→ **TASK MATERIAL**
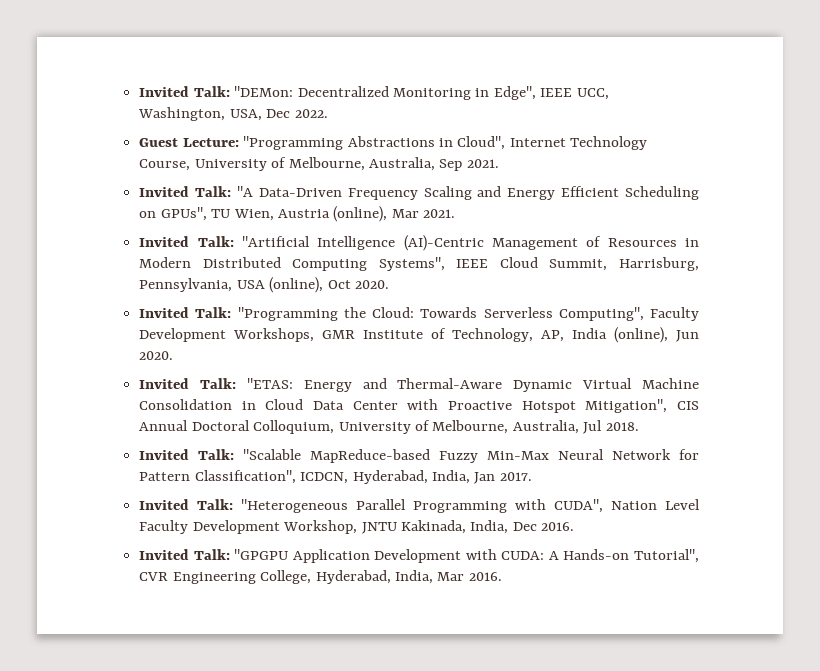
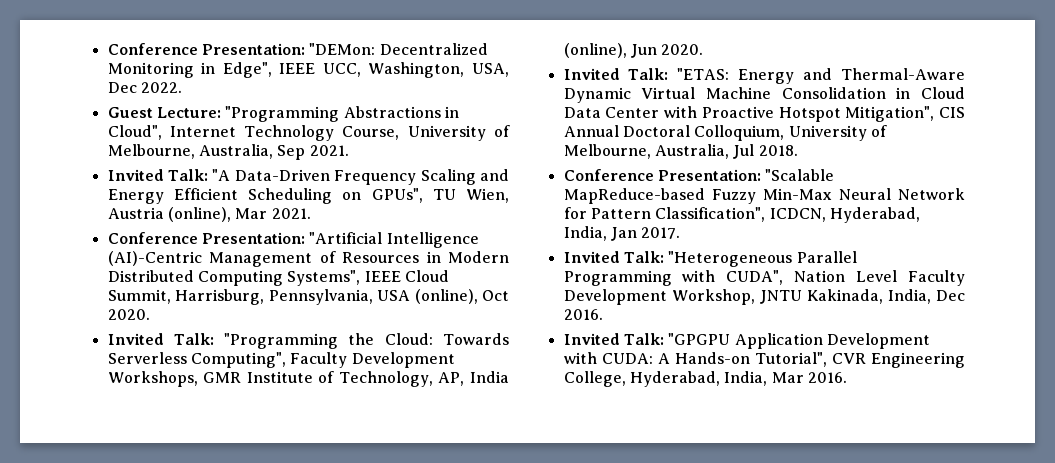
- Invited Talk: "DEMon: Decentralized Monitoring in Edge", IEEE UCC, Washington, USA, Dec 2022.
+ Conference Presentation: "DEMon: Decentralized Monitoring in Edge", IEEE UCC, Washington, USA, Dec 2022.
- Invited Talk: "Artificial Intelligence (AI)-Centric Management of Resources in Modern Distributed Computing Systems", IEEE Cloud Summit, Harrisburg, Pennsylvania, USA (online), Oct 2020.
+ Conference Presentation: "Artificial Intelligence (AI)-Centric Management of Resources in Modern Distributed Computing Systems", IEEE Cloud Summit, Harrisburg, Pennsylvania, USA (online), Oct 2020.
- Invited Talk: "Scalable MapReduce-based Fuzzy Min-Max Neural Network for Pattern Classification", ICDCN, Hyderabad, India, Jan 2017.
+ Conference Presentation: "Scalable MapReduce-based Fuzzy Min-Max Neural Network for Pattern Classification", ICDCN, Hyderabad, India, Jan 2017.

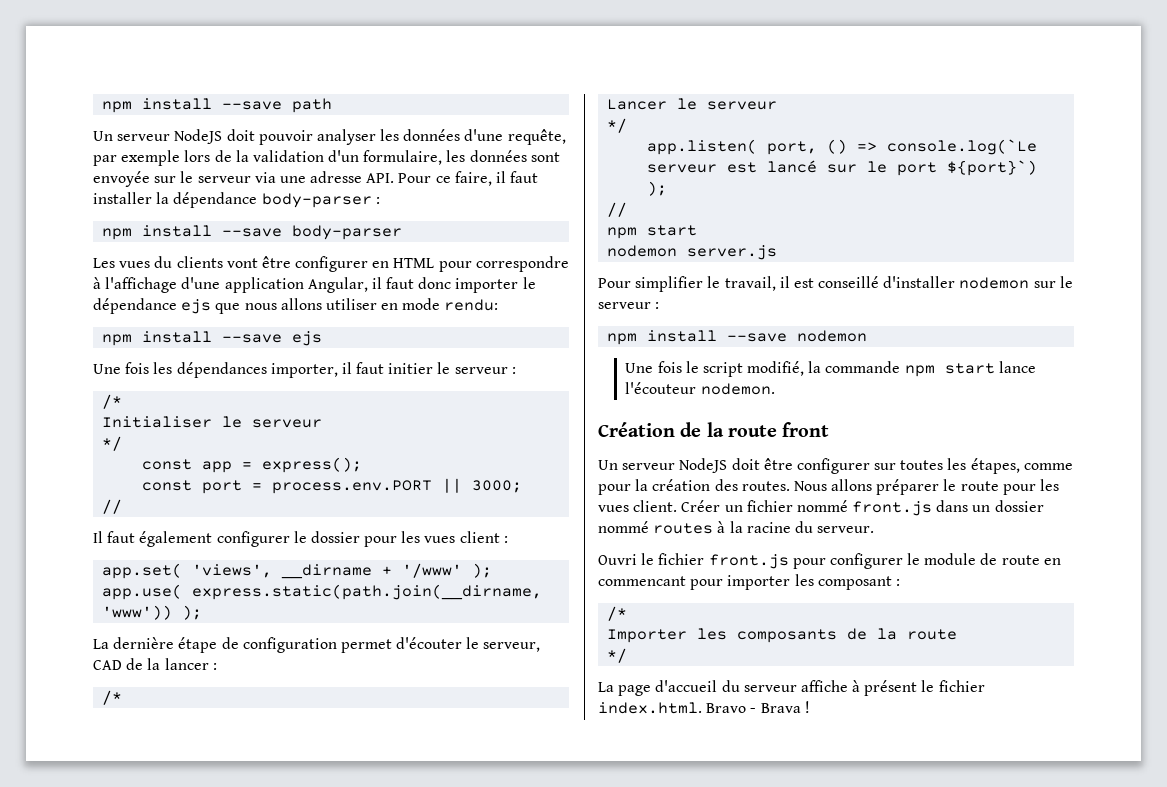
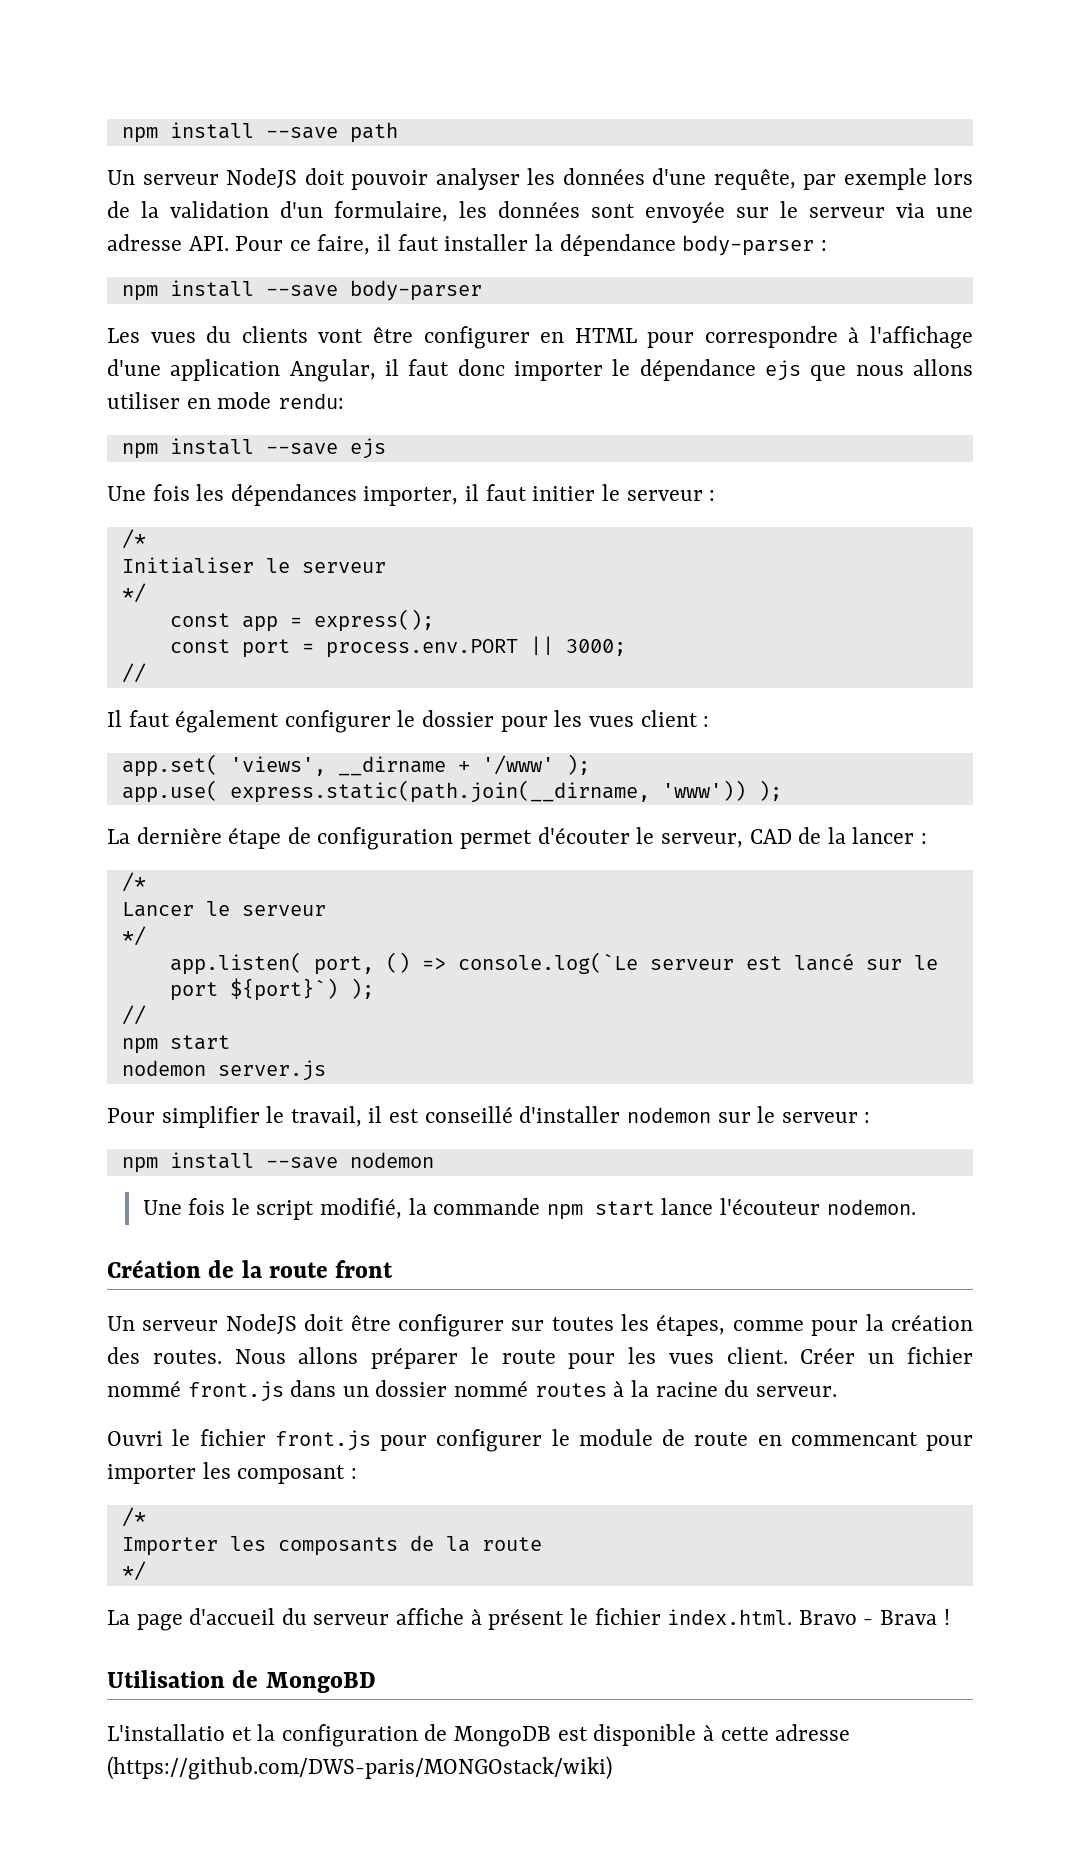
+ Utilisation de MongoBD
+ L'installatio et la configuration de MongoDB est disponible à cette adresse (https://github.com/DWS-paris/MONGOstack/wiki)

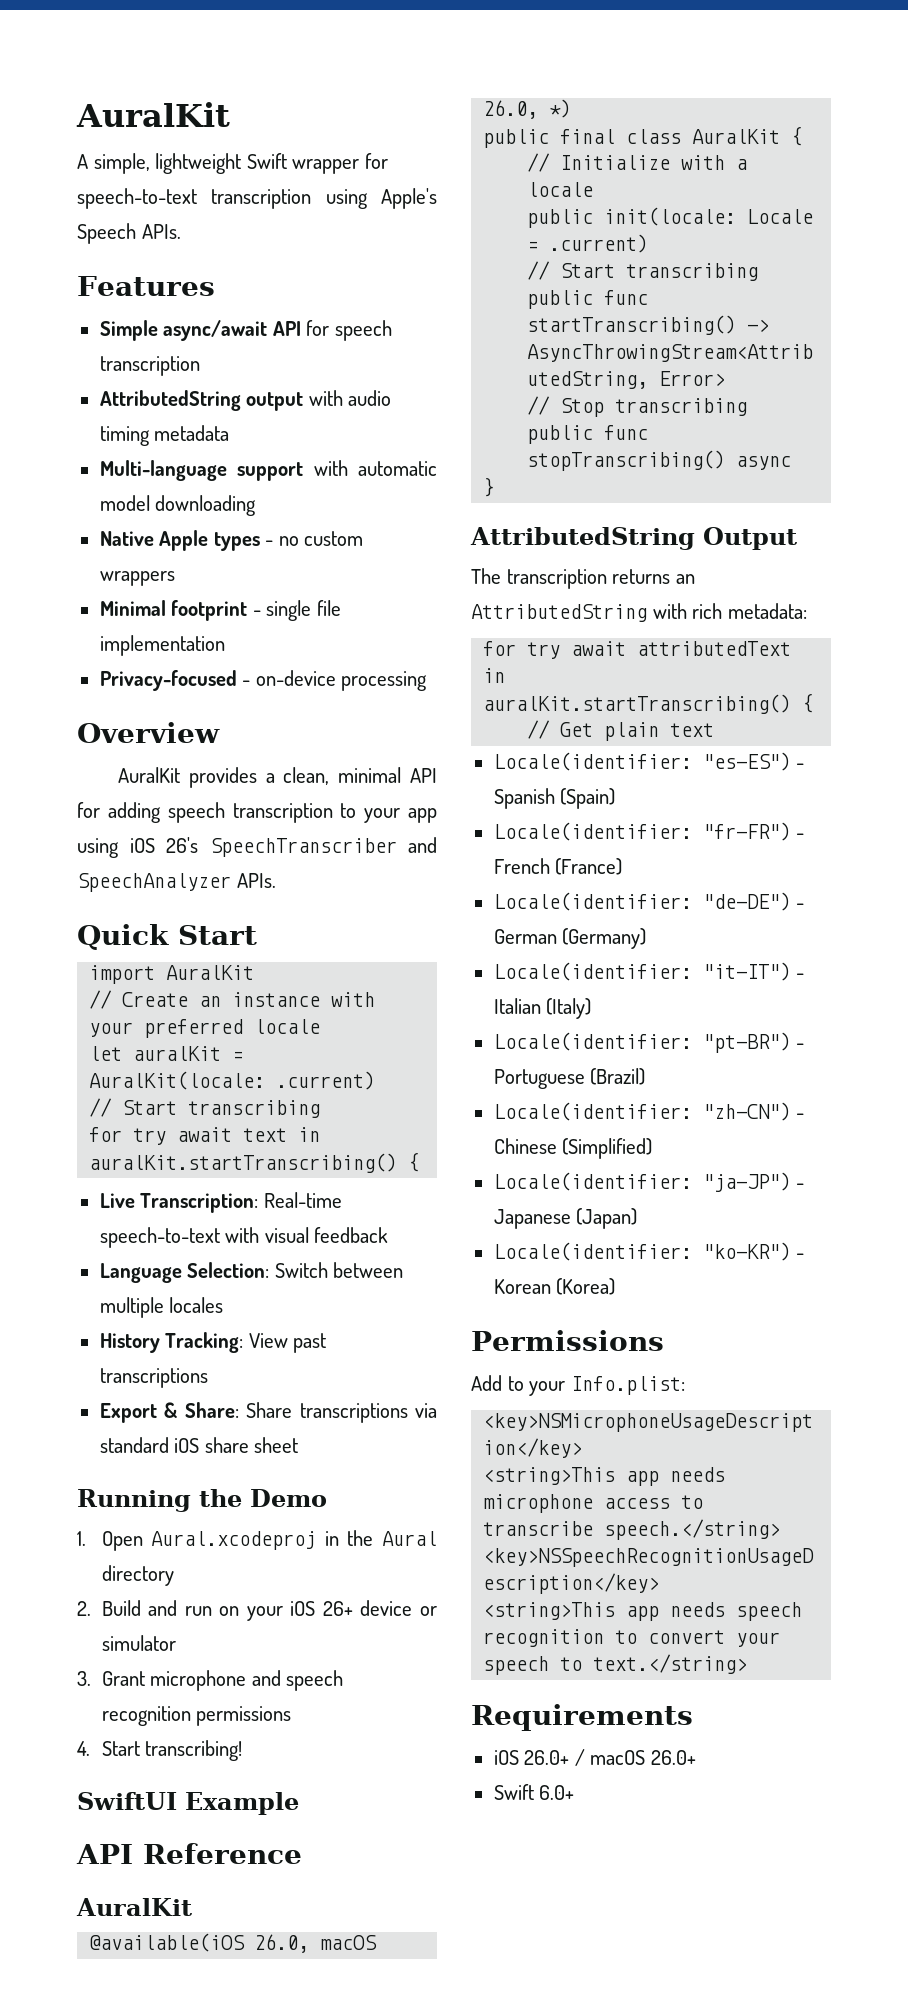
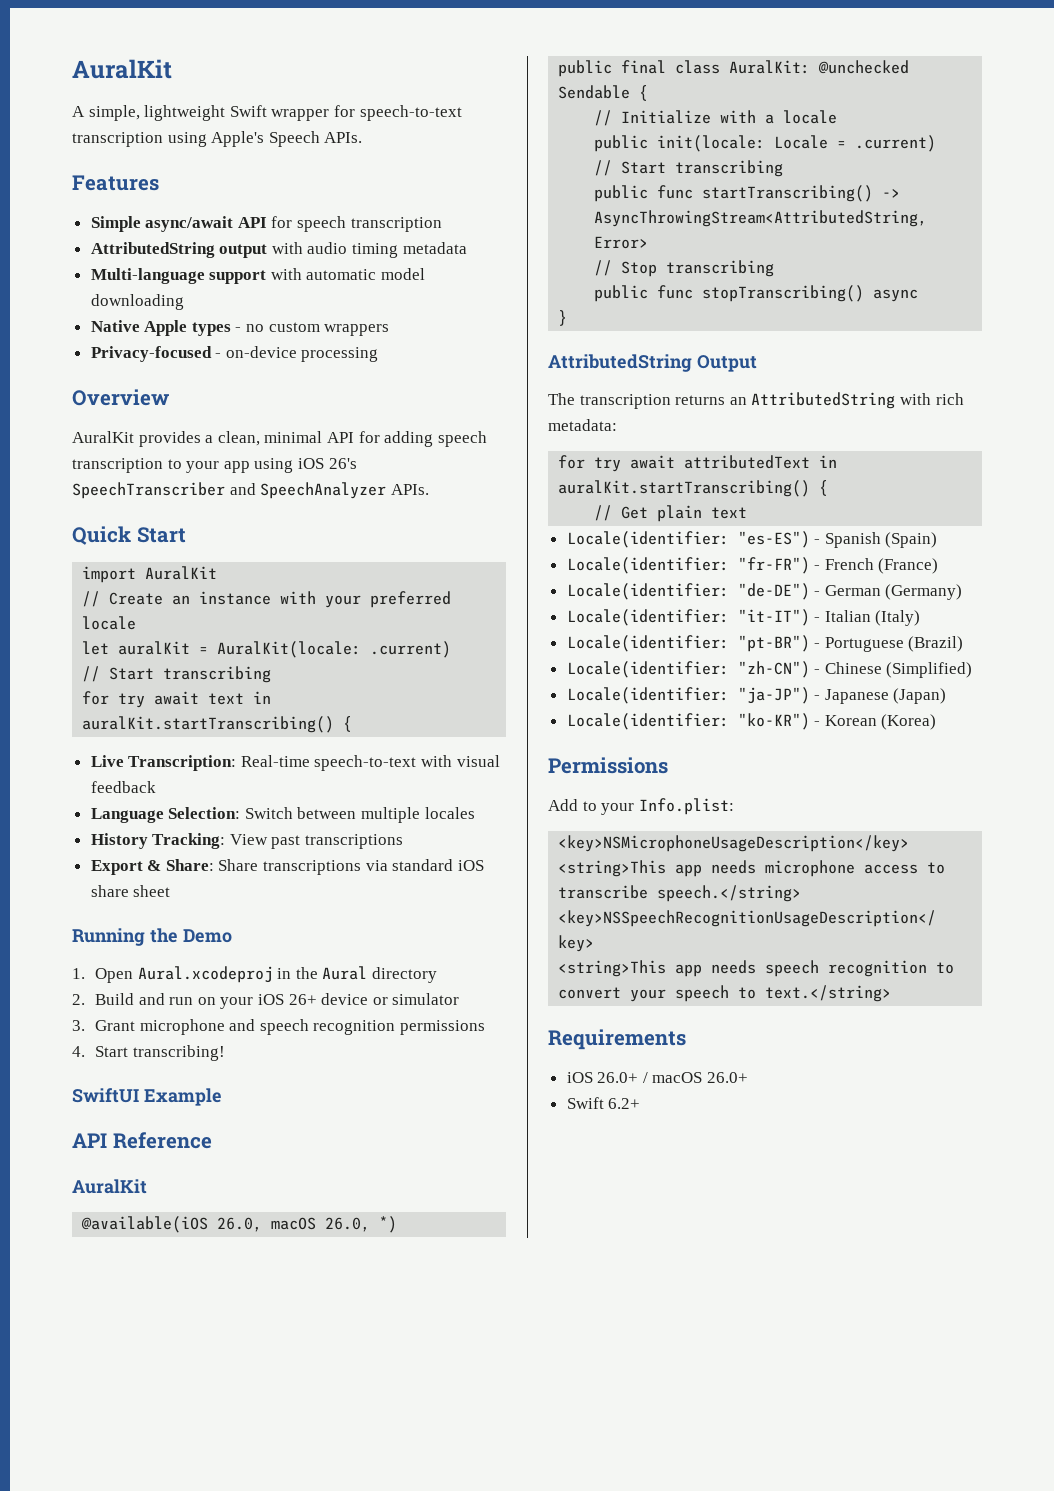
- Minimal footprint - single file implementation
- public final class AuralKit {
+ public final class AuralKit: @unchecked Sendable {
- Swift 6.0+
+ Swift 6.2+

→ **WHAT TO PRODUCE**
A single number is expected: how many lines in the material above contain the word "Scalable".

→ **WRITTEN REPLY**
2